A maior parte dos museus do Grande ABC está sem AVCB (Auto de Vistoria do Corpo de Bombeiros). A exceção é Diadema. A equipe do Diário checou as informações no site da corporação. No domingo, incêndio destruiu o Museu Nacional, na Quinta da Boa Vista, Rio de Janeiro. Noventa por cento do acervo, composto por 20 milhões de itens e reunido em 200 anos, foram destruídos pelo fogo.

A licença emitida pelos bombeiros certifica que a edificação possui condições de segurança contra incêndios. O documento é exigido pela legislação. Na região, o Museu de Arte Popular de Diadema, no Centro, é o único a possuir o laudo. Consultadas, as demais cidades disseram que estão em processo de regularização.
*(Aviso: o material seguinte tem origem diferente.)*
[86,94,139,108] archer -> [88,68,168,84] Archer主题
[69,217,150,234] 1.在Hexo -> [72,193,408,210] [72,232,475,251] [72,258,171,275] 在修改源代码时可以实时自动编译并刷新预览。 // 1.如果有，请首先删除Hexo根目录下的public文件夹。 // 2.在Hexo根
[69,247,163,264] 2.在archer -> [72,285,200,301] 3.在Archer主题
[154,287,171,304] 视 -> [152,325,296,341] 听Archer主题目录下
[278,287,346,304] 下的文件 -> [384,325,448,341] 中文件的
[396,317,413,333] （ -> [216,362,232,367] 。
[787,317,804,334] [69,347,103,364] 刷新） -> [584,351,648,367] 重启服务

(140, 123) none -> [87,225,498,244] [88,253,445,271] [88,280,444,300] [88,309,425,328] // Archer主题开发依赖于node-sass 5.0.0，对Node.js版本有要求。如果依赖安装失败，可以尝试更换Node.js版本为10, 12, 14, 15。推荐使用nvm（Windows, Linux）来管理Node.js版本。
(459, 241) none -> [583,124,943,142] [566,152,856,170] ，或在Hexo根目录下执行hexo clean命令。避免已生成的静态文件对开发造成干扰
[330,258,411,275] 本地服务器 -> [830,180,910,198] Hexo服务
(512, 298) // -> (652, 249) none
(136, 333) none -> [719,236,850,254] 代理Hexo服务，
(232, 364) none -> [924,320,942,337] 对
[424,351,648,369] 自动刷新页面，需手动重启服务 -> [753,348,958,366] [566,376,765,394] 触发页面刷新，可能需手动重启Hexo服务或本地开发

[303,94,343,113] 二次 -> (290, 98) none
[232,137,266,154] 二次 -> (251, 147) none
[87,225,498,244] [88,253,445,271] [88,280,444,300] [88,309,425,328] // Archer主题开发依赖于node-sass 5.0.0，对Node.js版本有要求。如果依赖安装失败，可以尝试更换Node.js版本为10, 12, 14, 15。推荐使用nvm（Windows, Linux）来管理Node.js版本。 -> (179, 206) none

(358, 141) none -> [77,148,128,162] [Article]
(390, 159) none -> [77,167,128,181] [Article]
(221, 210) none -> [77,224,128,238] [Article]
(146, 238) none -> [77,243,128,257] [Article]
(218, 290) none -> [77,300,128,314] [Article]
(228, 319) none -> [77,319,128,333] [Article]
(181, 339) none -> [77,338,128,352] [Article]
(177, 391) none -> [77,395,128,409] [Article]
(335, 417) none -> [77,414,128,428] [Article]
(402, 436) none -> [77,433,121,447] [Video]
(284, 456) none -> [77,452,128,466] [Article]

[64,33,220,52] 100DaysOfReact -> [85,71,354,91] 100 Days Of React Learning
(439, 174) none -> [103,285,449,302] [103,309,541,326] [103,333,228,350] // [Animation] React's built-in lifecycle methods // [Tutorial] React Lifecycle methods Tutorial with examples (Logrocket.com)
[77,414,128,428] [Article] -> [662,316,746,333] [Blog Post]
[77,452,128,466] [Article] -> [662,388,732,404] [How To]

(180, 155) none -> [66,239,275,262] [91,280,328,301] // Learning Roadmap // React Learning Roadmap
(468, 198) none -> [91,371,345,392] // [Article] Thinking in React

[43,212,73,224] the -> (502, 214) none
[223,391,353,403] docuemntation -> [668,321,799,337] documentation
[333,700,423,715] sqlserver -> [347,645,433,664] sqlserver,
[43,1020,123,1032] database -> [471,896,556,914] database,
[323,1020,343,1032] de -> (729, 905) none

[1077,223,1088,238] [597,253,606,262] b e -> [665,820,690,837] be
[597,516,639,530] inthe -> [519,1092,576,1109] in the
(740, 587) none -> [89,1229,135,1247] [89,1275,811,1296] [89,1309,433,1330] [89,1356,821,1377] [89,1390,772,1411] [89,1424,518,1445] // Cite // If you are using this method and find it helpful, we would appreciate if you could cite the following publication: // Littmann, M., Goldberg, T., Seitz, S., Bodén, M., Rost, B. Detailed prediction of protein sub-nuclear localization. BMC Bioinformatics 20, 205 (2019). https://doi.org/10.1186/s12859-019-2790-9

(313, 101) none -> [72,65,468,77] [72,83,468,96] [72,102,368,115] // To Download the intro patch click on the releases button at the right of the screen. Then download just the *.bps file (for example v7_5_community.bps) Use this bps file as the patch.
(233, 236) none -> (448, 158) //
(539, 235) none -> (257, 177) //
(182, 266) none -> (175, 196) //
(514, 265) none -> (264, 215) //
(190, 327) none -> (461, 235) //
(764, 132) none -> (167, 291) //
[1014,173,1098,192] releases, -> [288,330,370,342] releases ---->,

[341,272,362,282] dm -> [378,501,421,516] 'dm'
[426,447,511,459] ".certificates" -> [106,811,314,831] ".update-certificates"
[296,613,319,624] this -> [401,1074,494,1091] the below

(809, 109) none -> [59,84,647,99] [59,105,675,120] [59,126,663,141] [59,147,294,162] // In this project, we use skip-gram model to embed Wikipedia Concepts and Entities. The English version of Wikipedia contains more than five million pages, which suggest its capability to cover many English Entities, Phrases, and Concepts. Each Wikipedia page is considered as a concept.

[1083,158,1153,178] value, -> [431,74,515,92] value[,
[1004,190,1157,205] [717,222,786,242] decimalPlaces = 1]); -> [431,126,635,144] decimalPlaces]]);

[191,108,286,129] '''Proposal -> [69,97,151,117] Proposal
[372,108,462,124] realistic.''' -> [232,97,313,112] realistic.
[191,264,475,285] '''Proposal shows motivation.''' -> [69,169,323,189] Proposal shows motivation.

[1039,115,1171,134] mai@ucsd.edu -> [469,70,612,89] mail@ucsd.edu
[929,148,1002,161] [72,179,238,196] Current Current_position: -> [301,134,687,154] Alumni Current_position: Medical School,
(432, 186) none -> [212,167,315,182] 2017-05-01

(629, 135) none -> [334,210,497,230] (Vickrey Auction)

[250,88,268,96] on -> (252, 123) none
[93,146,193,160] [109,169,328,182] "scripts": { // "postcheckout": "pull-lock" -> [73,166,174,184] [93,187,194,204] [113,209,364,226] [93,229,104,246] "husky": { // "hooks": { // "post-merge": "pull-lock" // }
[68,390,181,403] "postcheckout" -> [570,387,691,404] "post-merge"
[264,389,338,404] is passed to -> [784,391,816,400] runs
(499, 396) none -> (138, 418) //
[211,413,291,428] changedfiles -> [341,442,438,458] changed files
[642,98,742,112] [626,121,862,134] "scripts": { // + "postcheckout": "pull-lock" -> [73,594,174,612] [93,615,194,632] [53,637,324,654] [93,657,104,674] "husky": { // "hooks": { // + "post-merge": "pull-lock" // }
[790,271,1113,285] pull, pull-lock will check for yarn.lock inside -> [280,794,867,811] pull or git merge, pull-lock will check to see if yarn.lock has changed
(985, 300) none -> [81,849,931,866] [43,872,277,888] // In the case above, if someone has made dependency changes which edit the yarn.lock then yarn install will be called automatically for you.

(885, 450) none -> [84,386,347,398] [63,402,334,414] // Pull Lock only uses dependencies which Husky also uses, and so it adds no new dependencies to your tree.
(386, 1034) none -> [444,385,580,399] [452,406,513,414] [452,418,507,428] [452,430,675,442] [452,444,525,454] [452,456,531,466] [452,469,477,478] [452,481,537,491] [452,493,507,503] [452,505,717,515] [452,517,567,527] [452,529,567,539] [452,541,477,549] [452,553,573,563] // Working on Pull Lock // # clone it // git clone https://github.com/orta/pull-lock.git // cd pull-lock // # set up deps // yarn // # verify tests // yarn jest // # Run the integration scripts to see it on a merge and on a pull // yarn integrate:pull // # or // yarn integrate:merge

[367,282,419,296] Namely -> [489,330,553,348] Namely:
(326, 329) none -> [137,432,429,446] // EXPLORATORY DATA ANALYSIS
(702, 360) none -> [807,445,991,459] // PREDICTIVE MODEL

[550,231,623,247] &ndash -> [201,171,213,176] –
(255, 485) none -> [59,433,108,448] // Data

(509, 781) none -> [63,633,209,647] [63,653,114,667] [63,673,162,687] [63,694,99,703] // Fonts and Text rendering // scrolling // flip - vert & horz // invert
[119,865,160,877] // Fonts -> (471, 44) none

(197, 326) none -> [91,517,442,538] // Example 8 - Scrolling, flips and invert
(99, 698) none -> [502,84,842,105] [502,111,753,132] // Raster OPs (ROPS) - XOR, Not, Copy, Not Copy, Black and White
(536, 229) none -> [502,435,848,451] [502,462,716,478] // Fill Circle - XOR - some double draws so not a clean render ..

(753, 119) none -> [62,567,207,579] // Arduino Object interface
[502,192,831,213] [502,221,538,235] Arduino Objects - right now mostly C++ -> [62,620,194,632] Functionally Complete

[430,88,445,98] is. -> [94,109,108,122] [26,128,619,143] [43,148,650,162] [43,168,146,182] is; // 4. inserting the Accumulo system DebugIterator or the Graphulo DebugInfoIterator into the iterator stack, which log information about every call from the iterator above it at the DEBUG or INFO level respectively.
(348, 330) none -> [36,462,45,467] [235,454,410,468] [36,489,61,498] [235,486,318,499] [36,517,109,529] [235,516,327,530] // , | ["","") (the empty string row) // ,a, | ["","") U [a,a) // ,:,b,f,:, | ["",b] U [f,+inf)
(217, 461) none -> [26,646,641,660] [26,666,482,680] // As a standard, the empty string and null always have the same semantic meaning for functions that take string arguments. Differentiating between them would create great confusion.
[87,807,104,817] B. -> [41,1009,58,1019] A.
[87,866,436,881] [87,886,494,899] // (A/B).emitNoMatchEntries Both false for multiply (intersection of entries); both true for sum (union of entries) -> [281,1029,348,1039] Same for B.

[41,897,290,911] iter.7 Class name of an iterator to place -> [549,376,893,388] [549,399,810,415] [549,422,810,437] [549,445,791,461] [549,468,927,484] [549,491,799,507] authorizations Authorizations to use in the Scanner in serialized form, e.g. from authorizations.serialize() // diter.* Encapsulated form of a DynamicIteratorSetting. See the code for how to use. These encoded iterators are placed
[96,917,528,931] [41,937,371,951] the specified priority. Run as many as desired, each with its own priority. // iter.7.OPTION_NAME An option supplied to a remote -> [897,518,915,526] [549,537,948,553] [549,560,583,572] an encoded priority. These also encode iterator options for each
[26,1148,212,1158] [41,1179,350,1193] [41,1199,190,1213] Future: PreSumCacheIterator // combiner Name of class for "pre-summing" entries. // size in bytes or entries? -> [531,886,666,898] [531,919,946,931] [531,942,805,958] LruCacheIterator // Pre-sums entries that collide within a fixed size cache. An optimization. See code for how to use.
Santo André possui três endereços culturais. O Museu Dr. Octaviano Armando Gaiarsa guarda cerca de 70 mil itens e não possui AVCB, assim como a Casa do Olhar Luiz Sacilotto e a Casa da Palavra Mário Quintana. A Prefeitura disse, por nota, contar “com equipe de brigadistas e equipamentos de prevenção, além da realização de vistorias periódicas”. O governo informou ainda que o prédio do museu pertence ao Estado, que deveria ter solicitado o auto.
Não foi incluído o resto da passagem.